I have to be motivated on a hot Saturday night to set out from the northern suburbs all the way to Lagonisi. Motivation came in the form of, what else, a restaurant. Not just any restaurant but a small, very chic, very expensive, very good restaurant whose seats and tables are sprayed by the sea and whose kitchen is manned by Thanassis Roussas, the talented sous chef who works closely with his well-established boss, Yiannis Baxevannis, whose signature is on the menu. The restaurant: Galazia Akti at the very exclusive Lagonissi Resort.
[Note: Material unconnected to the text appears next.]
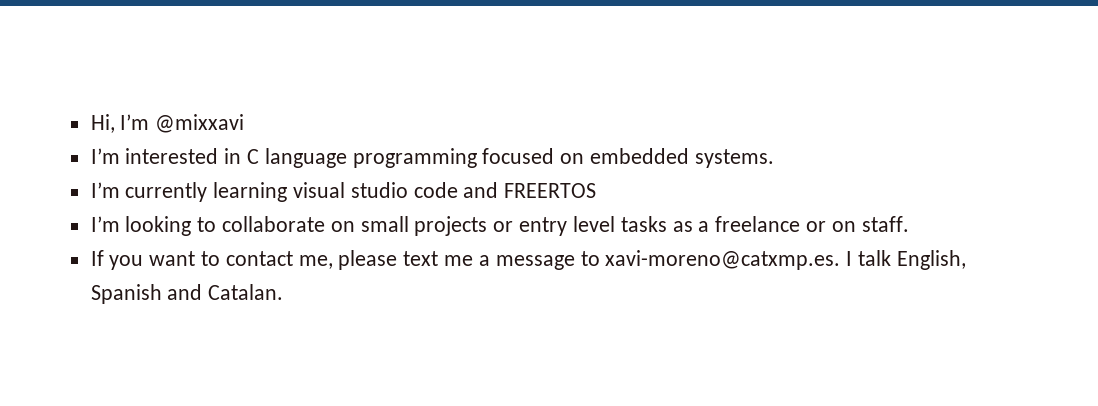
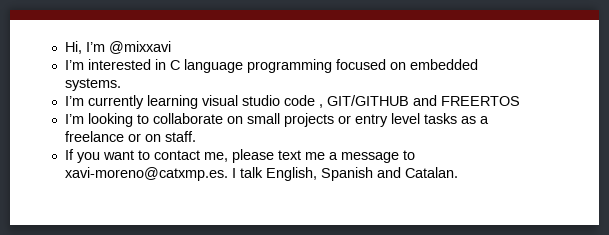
- I’m currently learning visual studio code and FREERTOS
+ I’m currently learning visual studio code , GIT/GITHUB and FREERTOS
Galazia Akti is small, a minute jewel of white and Aegean blue enhanced by the lights artfully placed under the water right at the restaurant’s edge. The menu is well thought out, with an interesting, unusual selection of starters, salads and main courses. At this hotel, where prices range start in the mid hundreds of euros for a room and go north from there to five figures, the prices for a meal appeal to those with deep-sea sized pockets. Starters range from 20 to 37 euros, main courses from 30 to 55. The wines are pricey.

Baxevannis’ love affair with fresh herbs is everywhere in evidence on the menu. Basil, citronella, marjoram, arbaroriza and more grace many dishes with subtle, ethereal flavors and perfumy aromas. The chefs show a particular fondness and imagination in the salad selection: sea urchin salad with seaweed and crayfish veloute comes served in a glass where various temperatures and textures jump around playfully on the palate. It was delicious. I liked the play on traditional Aegean fish pichti, here made with sfyrida, salmon and eel, and served with a medley of xinolahano, apples and celery. The red mullet in an orange crust was a very fine and delicate plate, served with roasted eggplant and herbs. One odd thing in this dish: the fish didn’t have that characteristic “muddy” flavor that is the trademark of the red mullet. I loved the seafood giouvetsi main course, which is a gentrified version of this homey Greek dish, but here presented beautifully. The fish on a crust of tea with asparagus-basil puree didn’t work for me, even though it sounded fascinating. The asparagus was fibrous, which gave the puree an unpleasant texture. The grouper with artichokes a la polita is a classic take on a classic dish, well-prepared, with surprisingly good tasting chokes, that made me wonder if the chef buys them in season and freezes them himself.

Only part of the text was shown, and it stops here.